Emory Researcher Receives Emory/Georgia Institute of Technology Grant Funding to Study Retinal Gene Defects

Jeffrey H. Boatright, PhD, assistant professor, Emory Eye Center, has been awarded an Emory/Georgia Institute of Technology Seed Grant for one year in the amount of $40,000. His collaborator at Georgia Tech is Roger Wartell, PhD, chairman of the School of Biology.

The purpose of the grant is to develop a novel strategy for repairing gene defects that underlie retinal degenerations in mouse models of retinitis pigmentosa (RP).

"Dr. Wartell and I are exploring a gene therapy strategy in which the naturally-occurring DNA repair capabilities of an affected individual are recruited to convert a mutation in the individual's genome to wild type," says Boatright. "We have chosen an animal model of a human form of a genetic disease that can cause blindness (retinitis pigmentosa). We hope that an approach optimized in the mouse model can be transferred to the human condition in order to prevent or ameliorate disease," he concludes.

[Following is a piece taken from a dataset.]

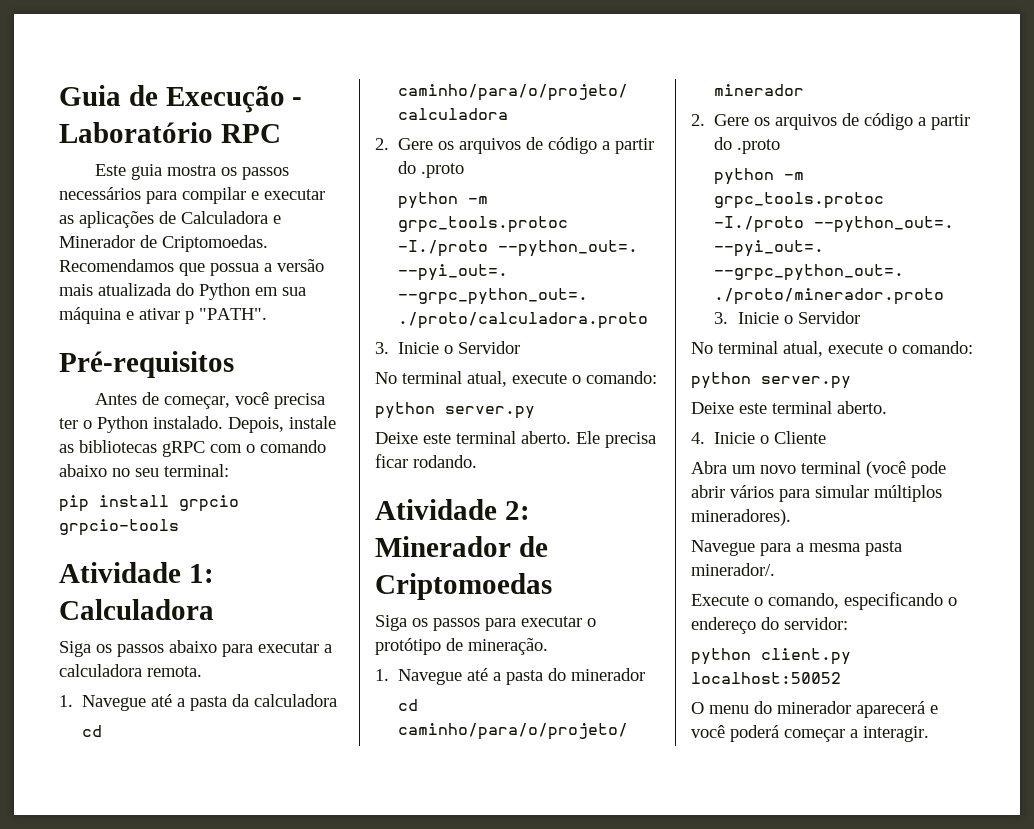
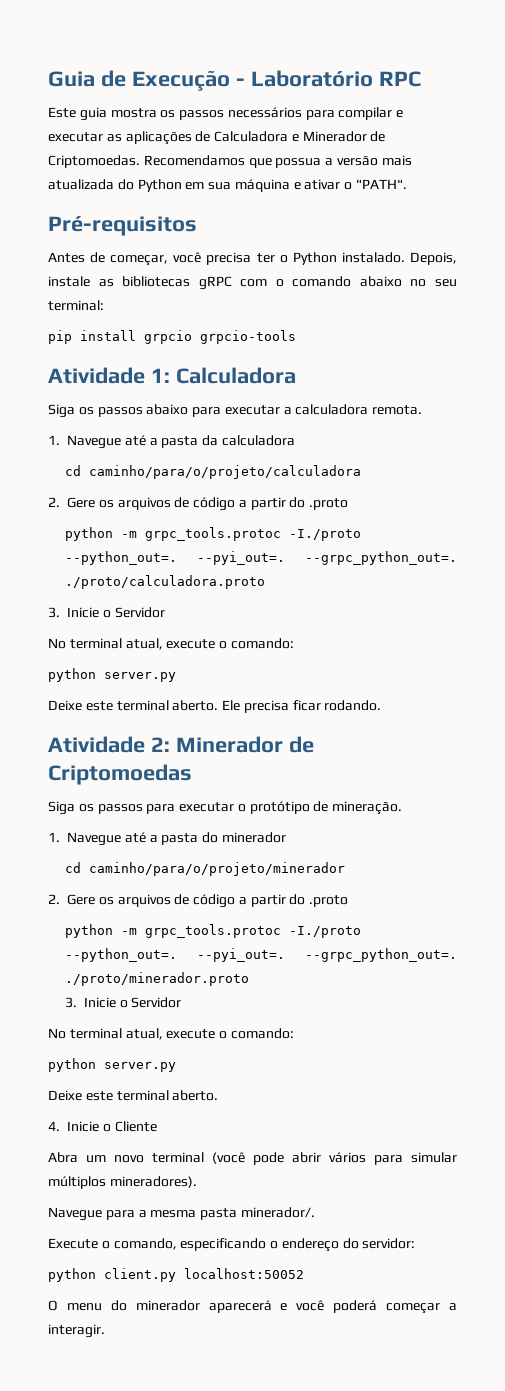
- Recomendamos que possua a versão mais atualizada do Python em sua máquina e ativar p "PATH".
+ Recomendamos que possua a versão mais atualizada do Python em sua máquina e ativar o "PATH".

"The only way we will be able to achieve progress in genetic modification is through collaboration with faculty in institutions that bring to the table disparate specialties—such as that between Emory's medical sector and Georgia Tech's engineering expertise," says Thomas M. Aaberg, Sr., director of the Emory Eye Center and chairman of the Emory School of Medicine Department of Ophthalmology. "This very exciting work between two gifted investigators will undoubtedly foster innovative research."


Most current forms of gene therapy either add synthetic copies of genes back to the affected individual (to make up for the gene product [protein or messenger RNA] insufficiency caused by the gene mutation) or the therapies are designed to destroy gene product (to prevent diseases caused by a deadly protein that results from the gene mutation). The goal of Boatright's and Wartell's strategy is to actually repair the mutation in the endogenous gene DNA sequence so that the individual makes the correct gene product, in the correct tissue, at the correct time, and in the correct amount.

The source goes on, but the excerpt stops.